Leonard vs. Matthews, Brooklyn Chess Club, blindfold exhibition, November 30, 1861
1. e4 e5 2. Nf3 Nc6 3. Bc4 Bc5 4. b4 Bxb4 5. c3 Bc5 6. 0–0 d6 7. d4 exd4 8. cxd4 Bb6 9. Nc3 Nf6 10. e5 dxe5 11. Ba3 Nxd4 12. Nxe5 Be6 13. Re1 c5 14. Qa4+ Nd7 15. Nxf7 Kxf7 16. Rxe6 Nxe6 17. Rd1 (diagram) Kg6 According to Fritz 8, Black could have achieved approximate by sacrificing his queen with 17...Nf6 18.Rxd8 Raxd8 19.f4 Ke7. 18. Bxe6 Qe7 19. Qg4+ Qg5 20. Bf5+ Kf6 21. Rd6+ Ke5 22. Re6

Leonard vs.
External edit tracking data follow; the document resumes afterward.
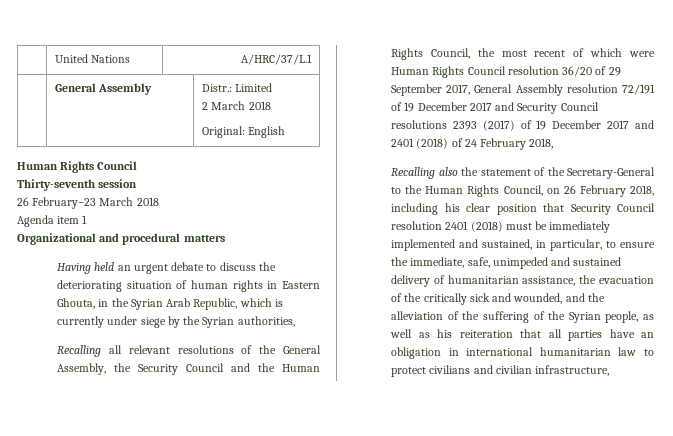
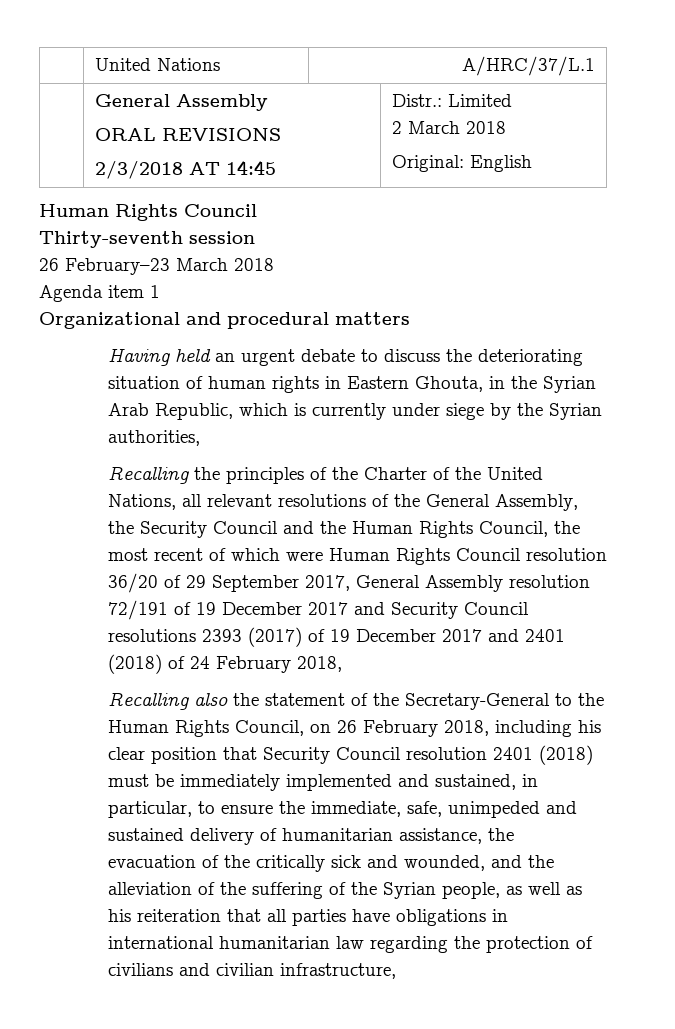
- | General Assembly | Distr.: Limited
+ | General Assembly
+ ORAL REVISIONS
+ 2/3/2018 AT 14:45 | Distr.: Limited
- Recalling all relevant resolutions of the General Assembly, the Security Council and the Human Rights Council, the most recent of which were Human Rights Council resolution 36/20 of 29 September 2017, General Assembly resolution 72/191 of 19 December 2017 and Security Council resolutions 2393 (2017) of 19 December 2017 and 2401 (2018) of 24 February 2018,
+ Recalling the principles of the Charter of the United Nations, all relevant resolutions of the General Assembly, the Security Council and the Human Rights Council, the most recent of which were Human Rights Council resolution 36/20 of 29 September 2017, General Assembly resolution 72/191 of 19 December 2017 and Security Council resolutions 2393 (2017) of 19 December 2017 and 2401 (2018) of 24 February 2018,
- Recalling also the statement of the Secretary-General to the Human Rights Council, on 26 February 2018, including his clear position that Security Council resolution 2401 (2018) must be immediately implemented and sustained, in particular, to ensure the immediate, safe, unimpeded and sustained delivery of humanitarian assistance, the evacuation of the critically sick and wounded, and the alleviation of the suffering of the Syrian people, as well as his reiteration that all parties have an obligation in international humanitarian law to protect civilians and civilian infrastructure,
+ Recalling also the statement of the Secretary-General to the Human Rights Council, on 26 February 2018, including his clear position that Security Council resolution 2401 (2018) must be immediately implemented and sustained, in particular, to ensure the immediate, safe, unimpeded and sustained delivery of humanitarian assistance, the evacuation of the critically sick and wounded, and the alleviation of the suffering of the Syrian people, as well as his reiteration that all parties have obligations in international humanitarian law regarding the protection of civilians and civilian infrastructure,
L. Mark, New York, date unknown
1. e4 e5 2.Nf3 Nc6 3. Bc4 h6 4. d4 exd4 5. 0-0 d6 6 .Nxd4 Ne5 7. Bb3 c5 8. f4 Nc6 9. Qh5 g6 10. Qd5 Qc7 11. Nb5 Qd7 12. e5 Nb4 13. Nxd6+ Bxd6 14. Qxd6 Qxd6 15. exd6 Be6 16. a3 Bxb3 17. axb4 Bxc2 18. bxc5 f5 19. b4 Nf6 20. Nc3 a6 21. Re1+ Be4 22. Bb2 Rf8 23. b5 Kd7 24. Na4 Nd5 (diagram) 25. c6+ bxc6 26. Nc5+ Kd6 27. Ba3 Rfe8 28. Nxe4+ Kd7 29. bxc6+ Kxc6 30. Rac1+ Kb6 31. Bc5+ Kc7 32. Ba7+ Kb7 33. Nc5+ Kxa7 34. Nxe8 Nxf4 White mates in five moves: 35.Rc7+ Kb6 36.Rb1+ Ka5 37.Rc2 etc. 1–0

In the following game, Leonard nonchalantly allows Black to trap his bishop, then launches a blistering attack:

Leonard vs. Perrin, place and date unknown
1. e4 e5 2. Nf3 Nf6 3. Bc4 Nxe4 4. Nc3 Nf6 5. Nxe5 d5 6. Bb3 Bd6 7. d4 0-0 8. Bg5 h6 9. Bh4 Be6 10. f4 c5 11. Qd2 c4 12. Ba4 a6 13. 0-0-0 b5 (diagram) 14. f5 Bxf5 15. Rdf1 Bh7 16. Rxf6 gxf6 17. Nxd5 Bxe5 18. dxe5 Nd7 19. Qxh6 "and White wins".